# He's not willing to change



## crazynluv (Oct 8, 2009)

Hi all. Thanks for taking the time to read and hopefully lend some advice. My husband is a bit stuck in his ways. He cheats and says that as long as he's respectful and doesn't do it in front of my face then I shouldn't have a problem. ? Is this the way all men think. Well is it cheating? If I'm holding conversations with men while my husbands at work. I'm telling them whatever it is they want to hear including am single and looking for a good man. He's sent me pictures of himself and I've sent him pictures of me (sexual). Is that cheating? I have gotten to the point that I want my marriage to work so bad that some of these things and his lies I go along with. What's wrong with me?


----------



## dobo (Jun 30, 2009)

No, this is not the way all men think. You can't call it respectful to cheat on your spouse. Hiding it from you is not respectful. Doing it at all is not respectful. And he knows it.
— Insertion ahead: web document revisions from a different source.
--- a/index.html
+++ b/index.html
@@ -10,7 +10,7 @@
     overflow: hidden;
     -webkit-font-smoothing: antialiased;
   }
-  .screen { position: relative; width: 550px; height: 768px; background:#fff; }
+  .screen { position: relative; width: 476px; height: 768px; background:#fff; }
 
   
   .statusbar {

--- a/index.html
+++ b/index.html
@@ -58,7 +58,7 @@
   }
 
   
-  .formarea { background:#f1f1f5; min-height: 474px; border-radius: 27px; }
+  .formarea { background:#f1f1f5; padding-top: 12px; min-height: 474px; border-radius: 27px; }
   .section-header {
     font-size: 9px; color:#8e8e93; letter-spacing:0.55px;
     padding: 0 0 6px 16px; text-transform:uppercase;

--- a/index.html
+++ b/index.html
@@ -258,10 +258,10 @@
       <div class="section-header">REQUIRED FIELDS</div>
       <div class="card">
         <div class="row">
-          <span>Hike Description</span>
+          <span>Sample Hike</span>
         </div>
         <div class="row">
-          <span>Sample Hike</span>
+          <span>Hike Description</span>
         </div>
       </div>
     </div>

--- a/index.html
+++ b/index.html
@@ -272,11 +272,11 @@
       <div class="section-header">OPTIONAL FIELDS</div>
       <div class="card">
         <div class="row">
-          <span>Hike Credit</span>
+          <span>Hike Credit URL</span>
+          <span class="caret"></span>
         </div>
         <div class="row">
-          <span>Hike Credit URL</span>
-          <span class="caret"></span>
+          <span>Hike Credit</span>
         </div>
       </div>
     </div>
Now on this chatting with other men and exchanging pictures -- are you doing that? I'm kind of lost on that mid-stream change from discussing his thinking to the men/sexual photos thing. If you are doing that, it is disrespectful to your marriage and while it isn't technically cheating, I would say that it is slapping a big toe right against the line. It isn't cool.
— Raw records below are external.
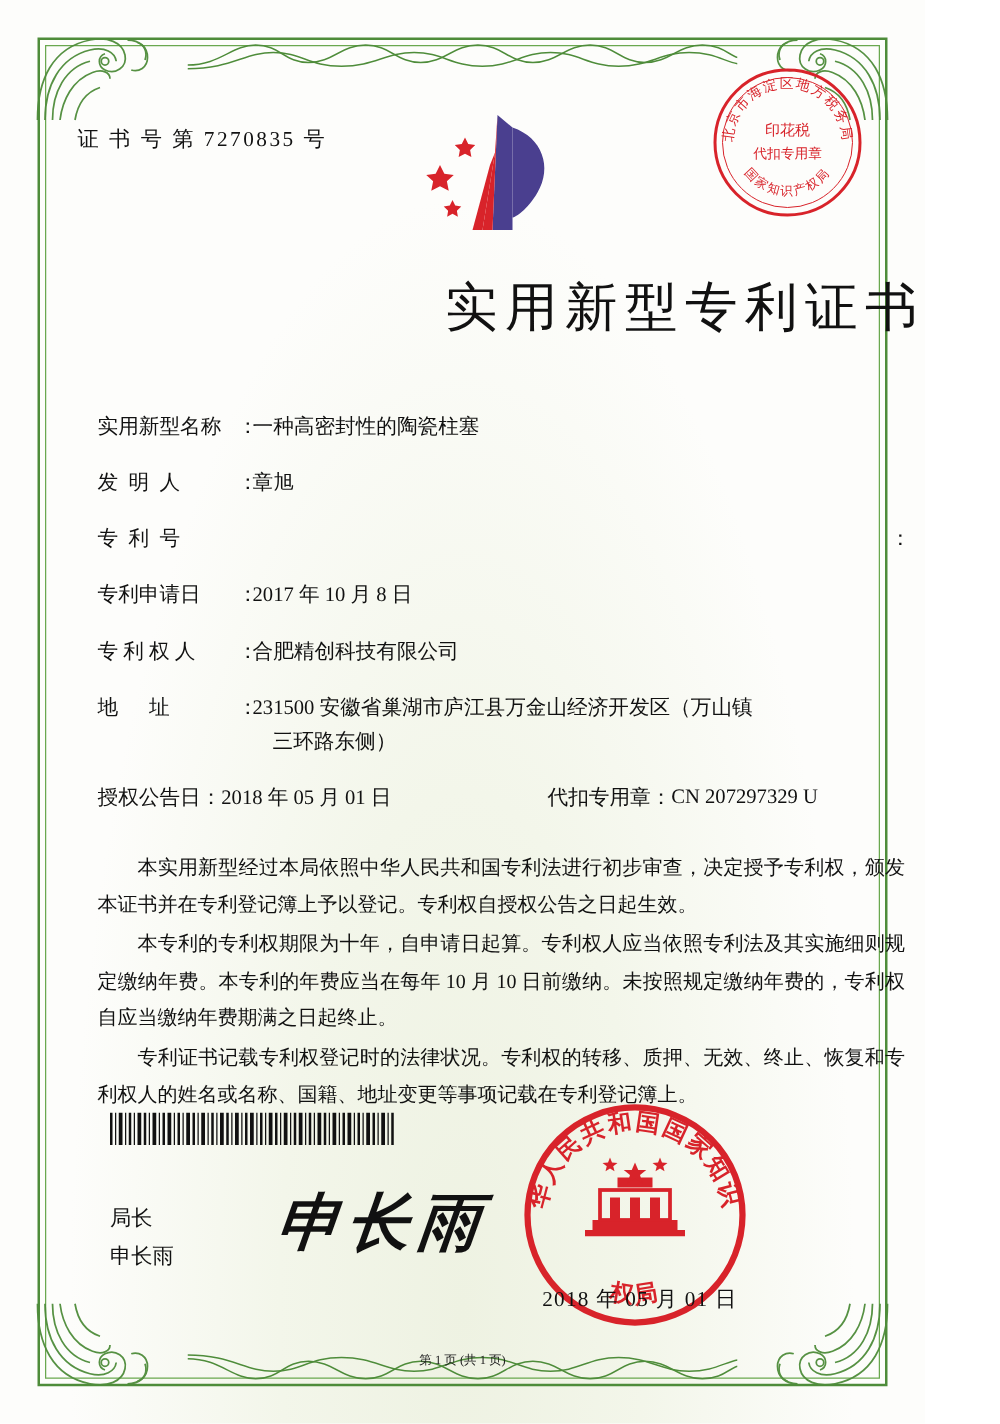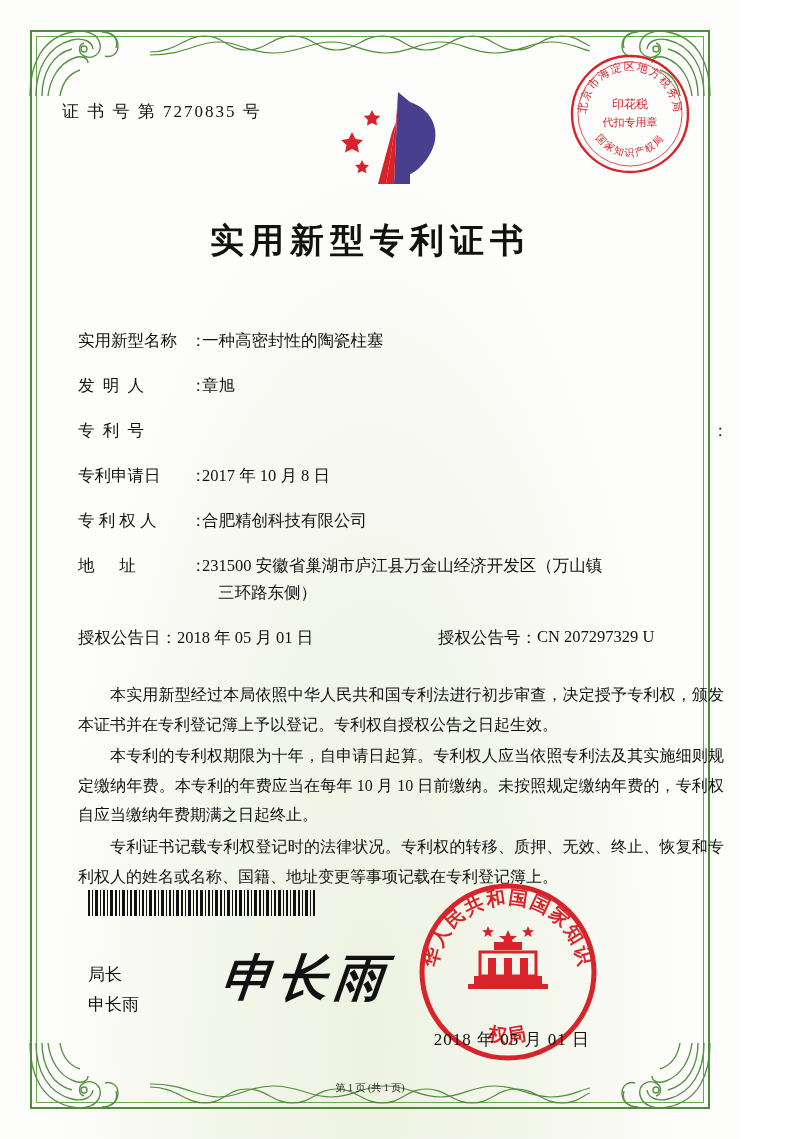--- a/index.html
+++ b/index.html
@@ -82,9 +82,9 @@
     position: absolute;
     left: 0; right: 0;
     top: 218px;
-    text-align: center;
-    font-size: 34px;
-    font-weight: bold;
+    text-align: right;
+    font-size: 42px;
+    font-weight: normal;
     letter-spacing: 6px;
     color: #111;
     font-family: "DejaVu Serif", "Liberation Serif", serif;

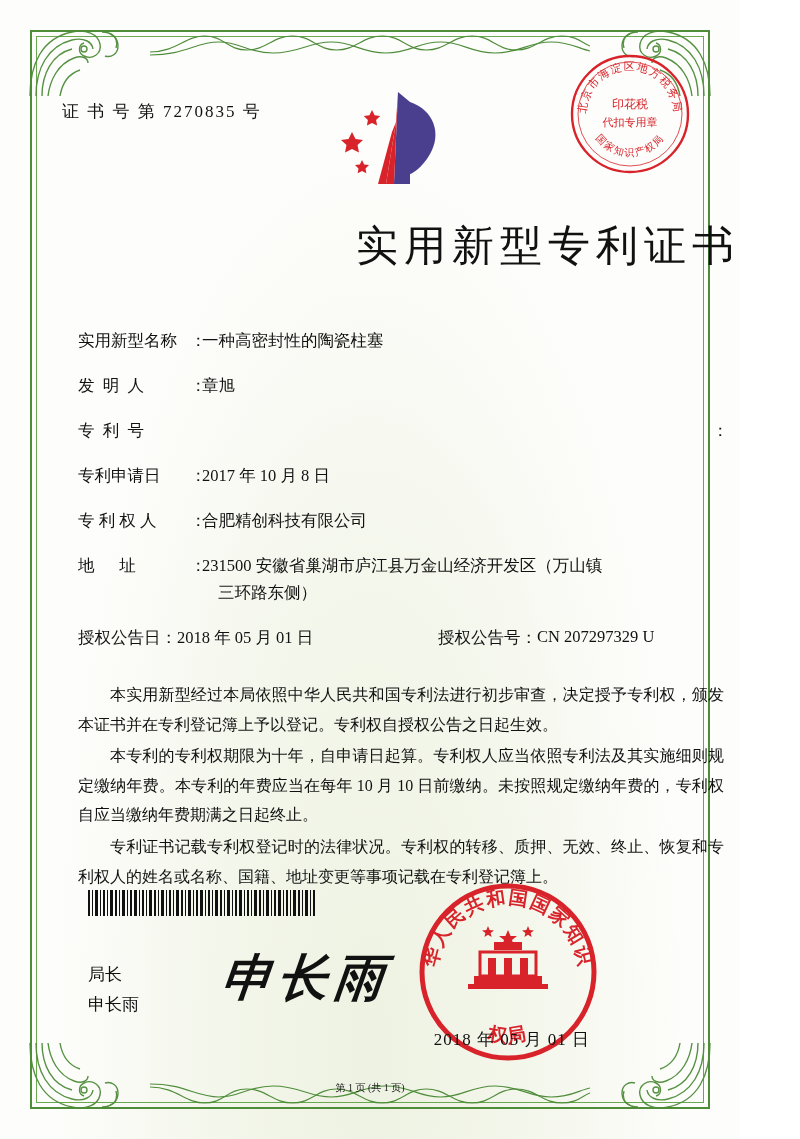--- a/index.html
+++ b/index.html
@@ -351,7 +351,7 @@
         <span>2018 年 05 月 01 日</span>
       </div>
       <div class="right">
-        <span class="lbl">授权公告号：</span>
+        <span class="lbl">代扣专用章：</span>
         <span>CN 207297329 U</span>
       </div>
     </div>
I think you have to ask yourself why you would be willing to make your marriage "work" when your marriage isn't working for you. Are you afraid of perhaps your family's judgement? Would anyone in their right mind tell you you are wrong for leaving a cheater who doesn't think he's doing anything wrong? Heck no. So what are you trying to hold onto and for what purpose?


----------



## lisakifttherapy (Jul 31, 2007)

Absolutely nothing is wrong with you. If two married people agree to have an "open" marriage then I personally don't see anything wrong with that - but what I'm hearing you say is that you are NOT ok with him being unfaithful. So - you have every right to be upset by his behavior. 

So in his worldview, cheating is not disprespectful as long as the other doesn't know about it. I'd seriously wonder if he really believes that and how he'd react if you were the one cheating.
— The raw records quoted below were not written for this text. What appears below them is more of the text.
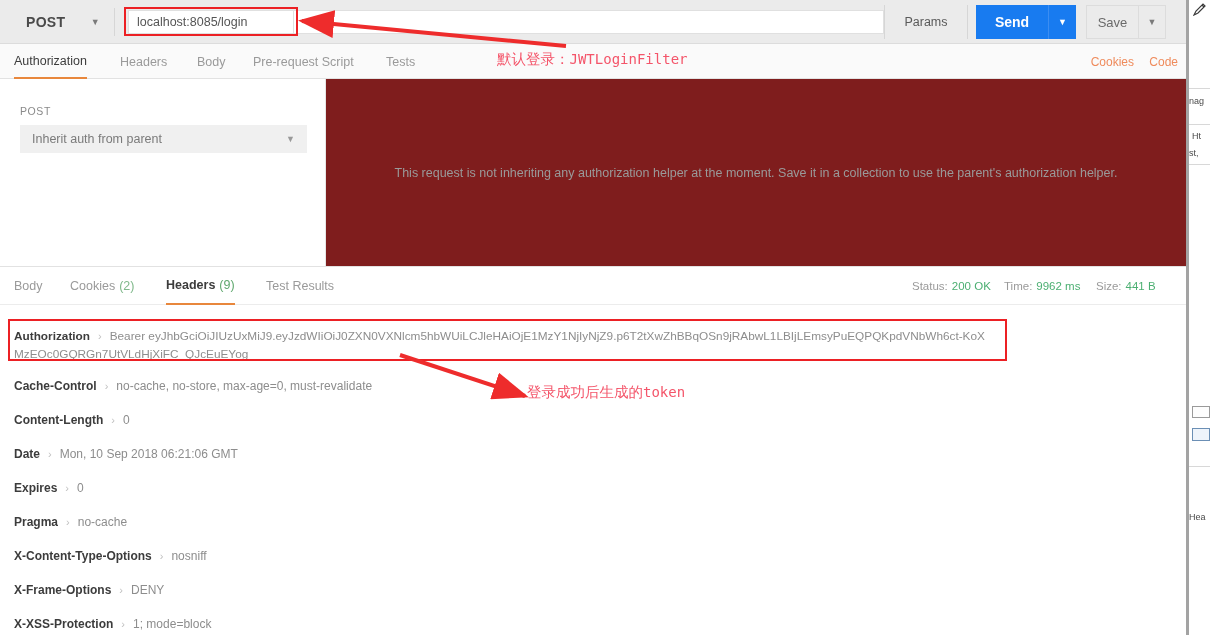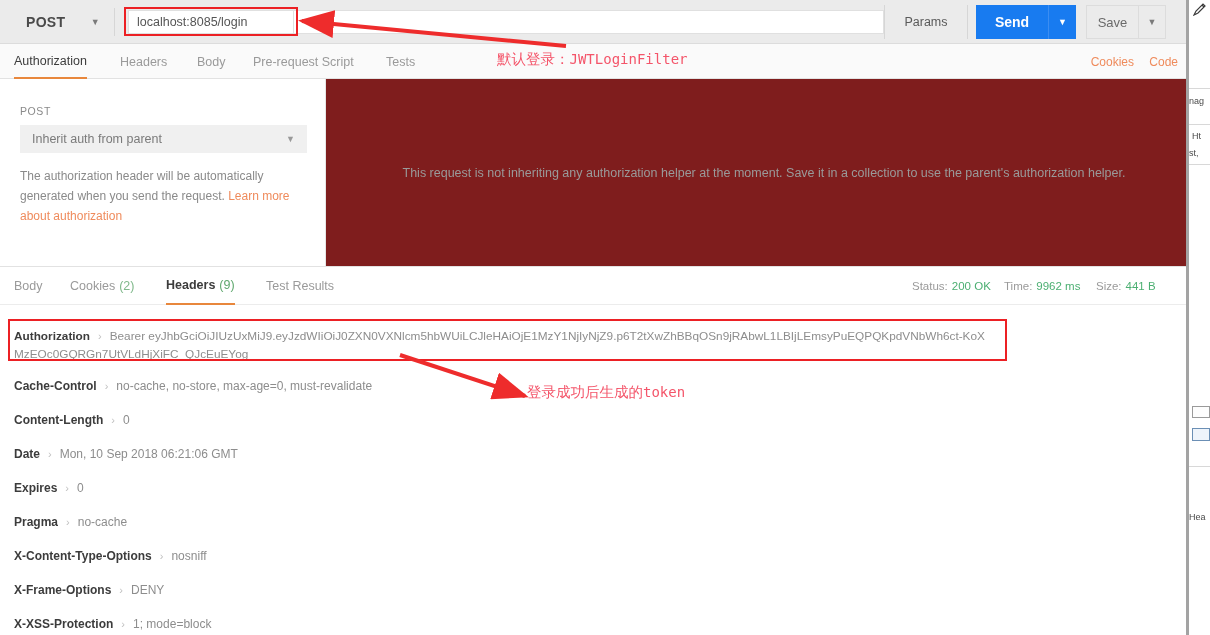--- a/index.html
+++ b/index.html
@@ -217,9 +217,6 @@
       <div class="type-select">
         <span>Inherit auth from parent</span>
         <span class="caret">▼</span>
-      </div>
-      <div class="auth-note">
-        <span>The authorization header will be automatically generated when you send the request. </span><a href="#">Learn more about authorization</a>
       </div>
     </div>
 

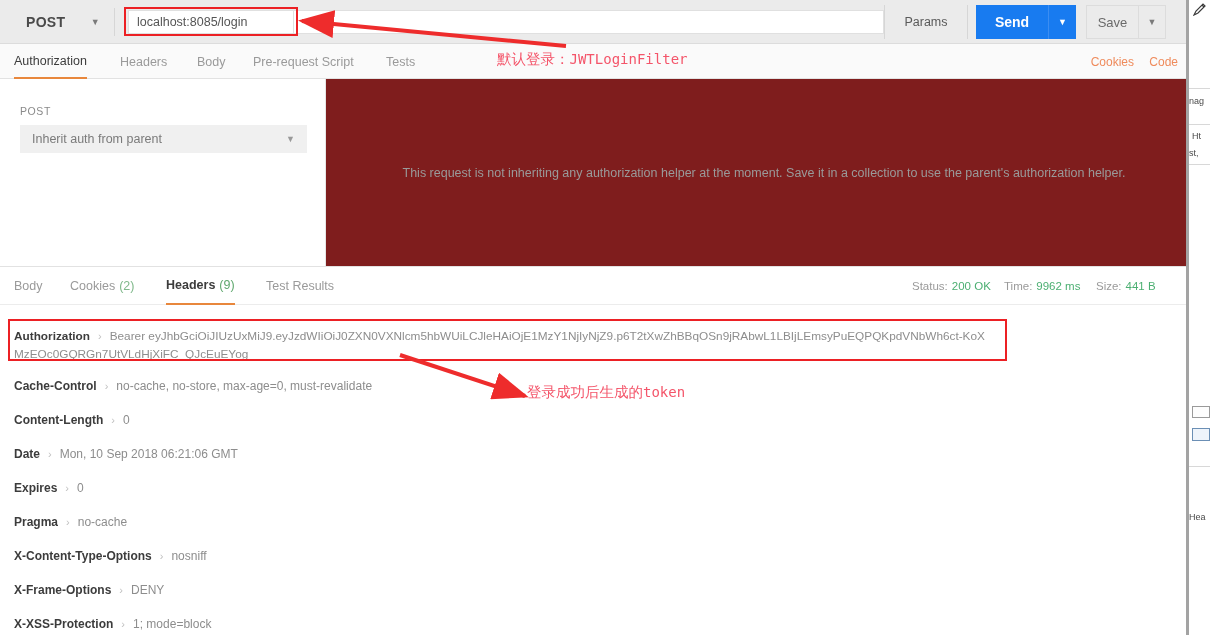--- a/index.html
+++ b/index.html
@@ -117,7 +117,7 @@
   .auth-note a { color:#ef8b5c; text-decoration:none; }
 
   .auth-msg {
-    position:absolute; left:334px; top:79px; width:860px; height:187px;
+    position:absolute; left:326px; top:79px; width:860px; height:187px;
     display:flex; align-items:center; justify-content:center;
     font-size:12.5px; color:#9a9a9a; text-align:right; padding:0 28px;
   }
Regarding your e-mail contact and sexual picture exchange with other men: You and he need to define "cheating" in your marriage - and ideally, agree with the parameters. If one of you is not pleased with the situation, you will have bigger problems down the road.


----------



## crazynluv (Oct 8, 2009)

No, I think I miscommunicated the situation. Im not at all exchanging pictures or emails. It is all him. He has this code that it's not cheating. but how is it not cheating.


----------



## lisakifttherapy (Jul 31, 2007)

Thanks for clarifying - it doesn't sound like very respectful behavior on his part. You have a right to decide if it doesn't work for you if he's not willing to do something different.


----------